Given entries:
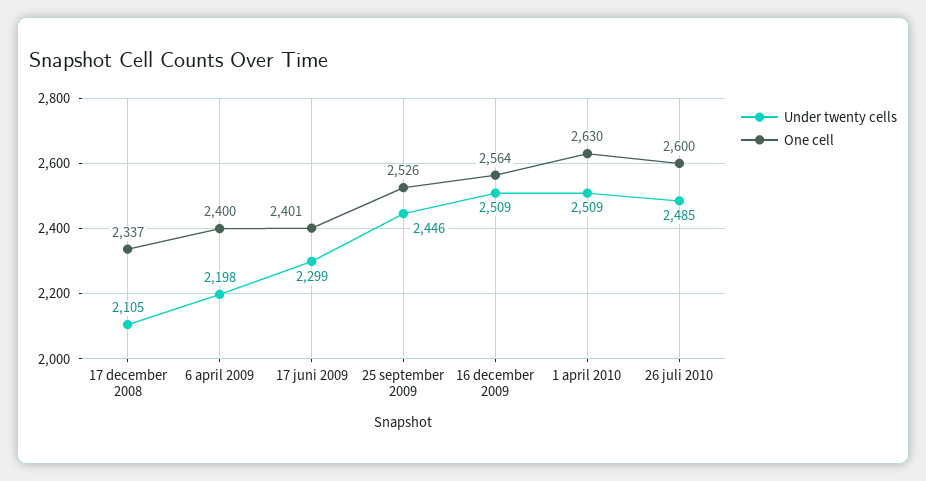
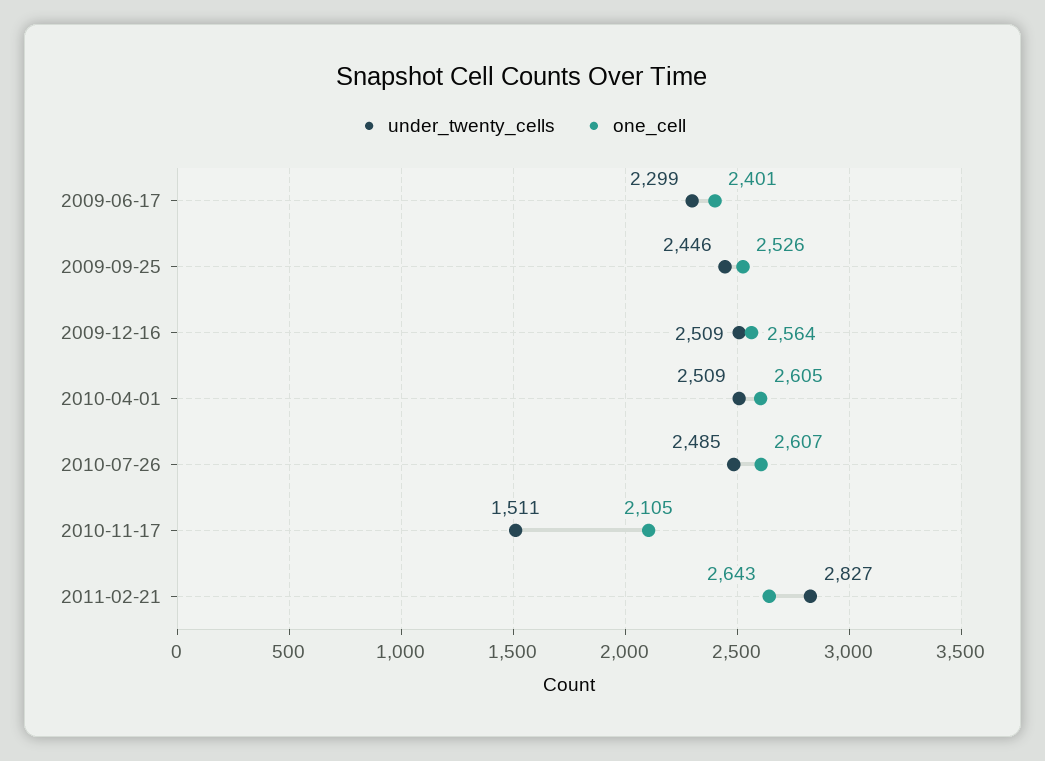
Under twenty cells, 17 december 2008: 2105 -> none
One cell, 17 december 2008: 2337 -> none
Under twenty cells, 6 april 2009: 2198 -> none
One cell, 6 april 2009: 2400 -> none
One cell, 1 april 2010: 2630 -> 2605
One cell, 26 juli 2010: 2600 -> 2607
Under twenty cells, 2010-11-17: none -> 1511
One cell, 2010-11-17: none -> 2105
Under twenty cells, 2011-02-21: none -> 2827
One cell, 2011-02-21: none -> 2643

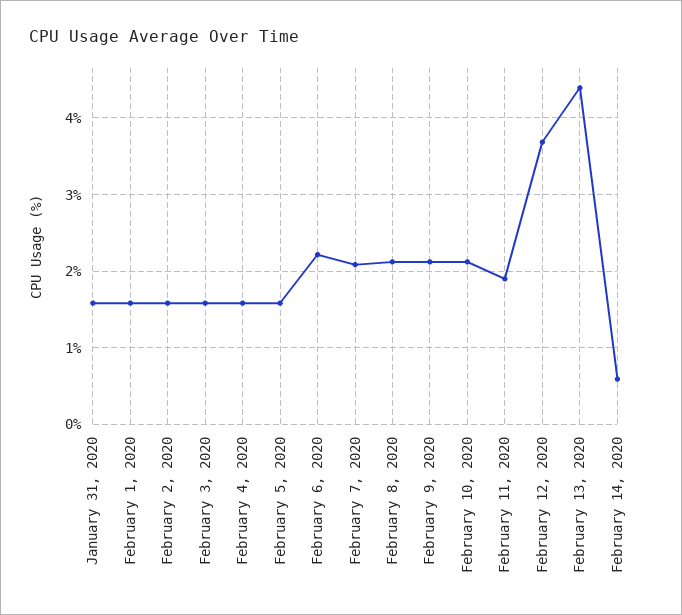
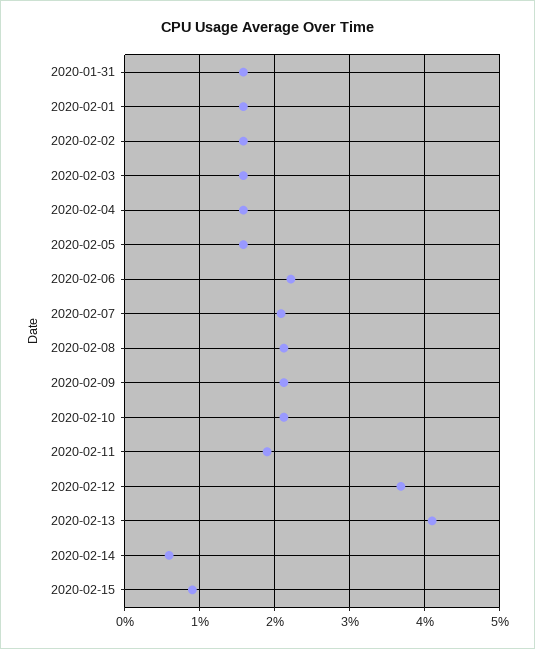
February 13, 2020: 4.4 -> 4.1
2020-02-15: none -> 0.9

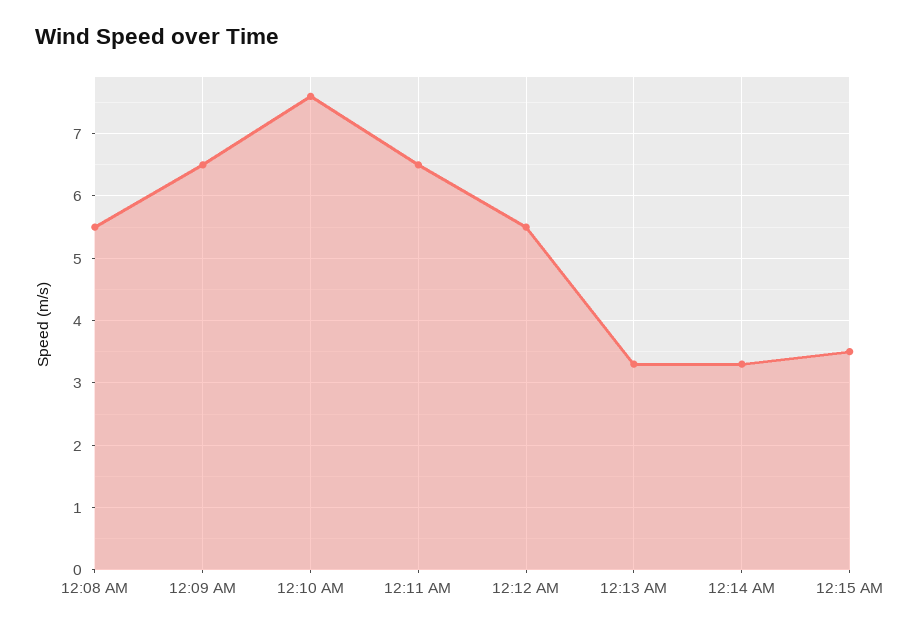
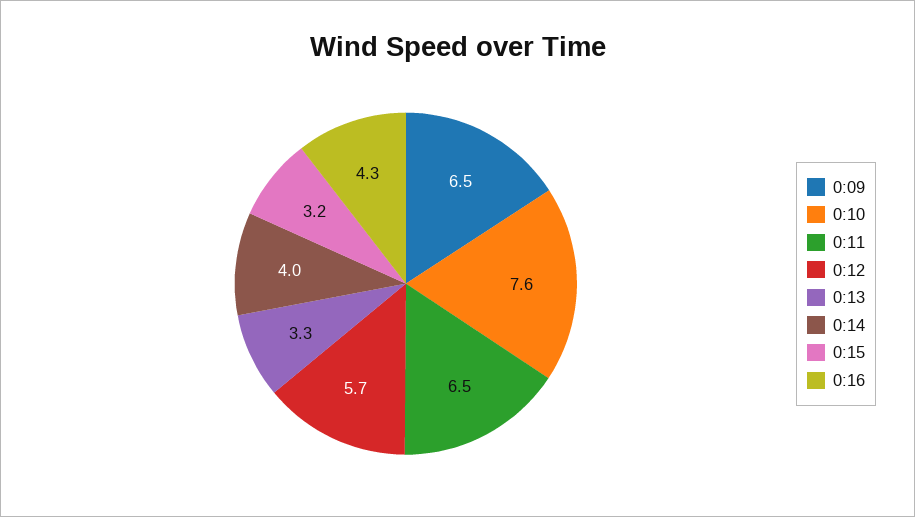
12:08 AM: 5.5 -> none
12:12 AM: 5.5 -> 5.7
12:14 AM: 3.3 -> 4
12:15 AM: 3.5 -> 3.2
0:16: none -> 4.3

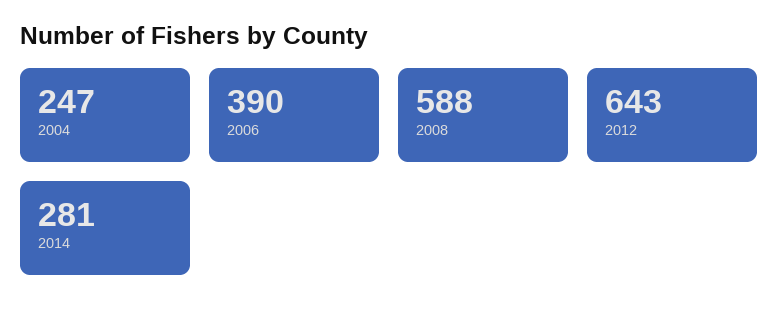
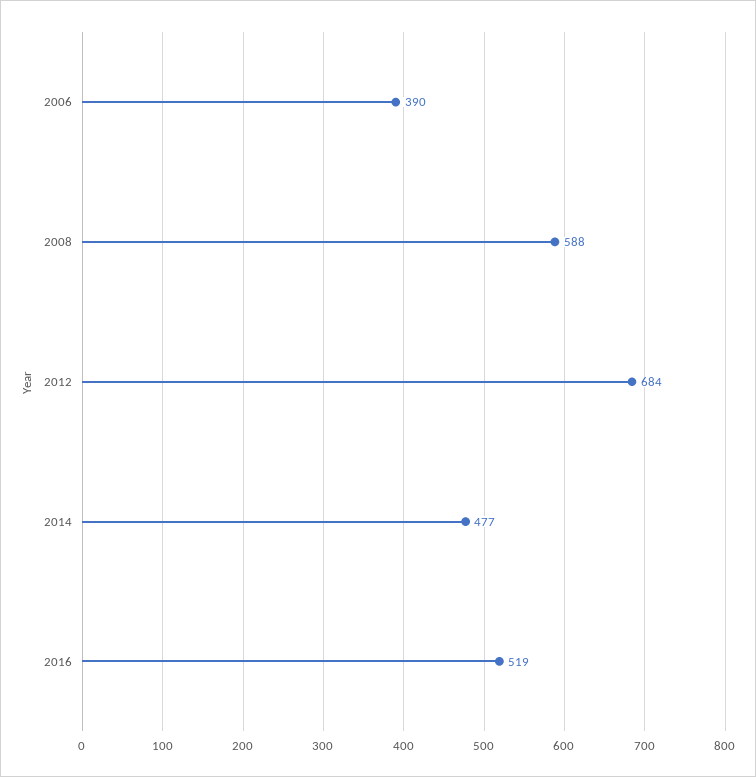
2004: 247 -> none
2012: 643 -> 684
2014: 281 -> 477
2016: none -> 519

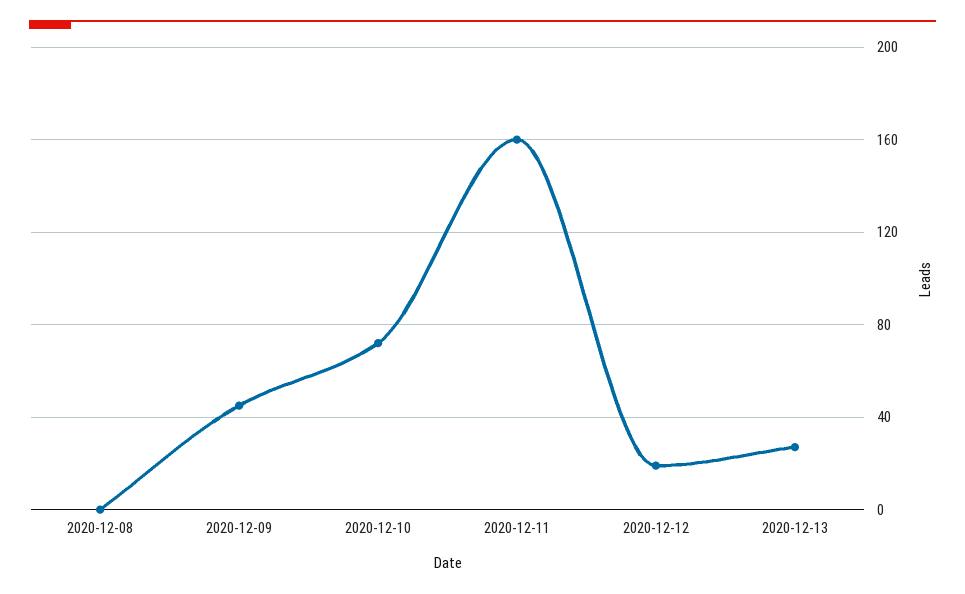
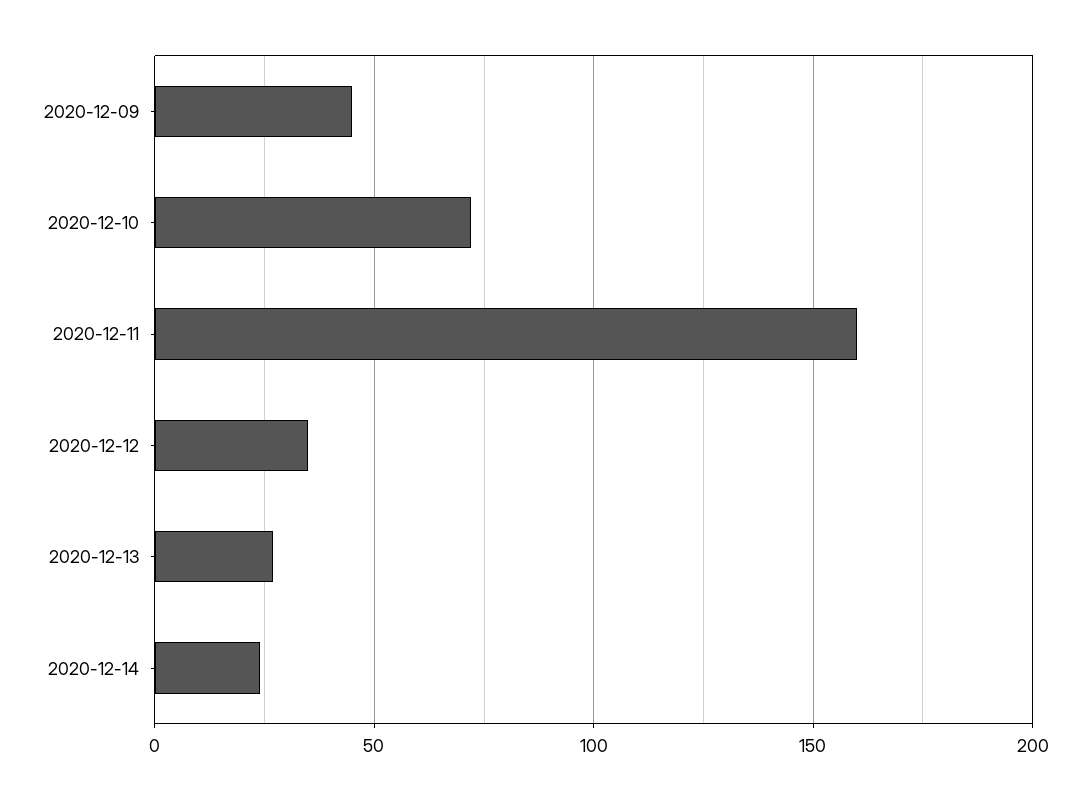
2020-12-08: 0 -> none
2020-12-12: 20 -> 35
2020-12-14: none -> 25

About this task:
Reproduce the entire listing exactly, except for any pictures it contains.

Answer to this problem:
Under twenty cells, 17 december 2008: 2105 -> none
One cell, 17 december 2008: 2337 -> none
Under twenty cells, 6 april 2009: 2198 -> none
One cell, 6 april 2009: 2400 -> none
One cell, 1 april 2010: 2630 -> 2605
One cell, 26 juli 2010: 2600 -> 2607
Under twenty cells, 2010-11-17: none -> 1511
One cell, 2010-11-17: none -> 2105
Under twenty cells, 2011-02-21: none -> 2827
One cell, 2011-02-21: none -> 2643

February 13, 2020: 4.4 -> 4.1
2020-02-15: none -> 0.9

12:08 AM: 5.5 -> none
12:12 AM: 5.5 -> 5.7
12:14 AM: 3.3 -> 4
12:15 AM: 3.5 -> 3.2
0:16: none -> 4.3

2004: 247 -> none
2012: 643 -> 684
2014: 281 -> 477
2016: none -> 519

2020-12-08: 0 -> none
2020-12-12: 20 -> 35
2020-12-14: none -> 25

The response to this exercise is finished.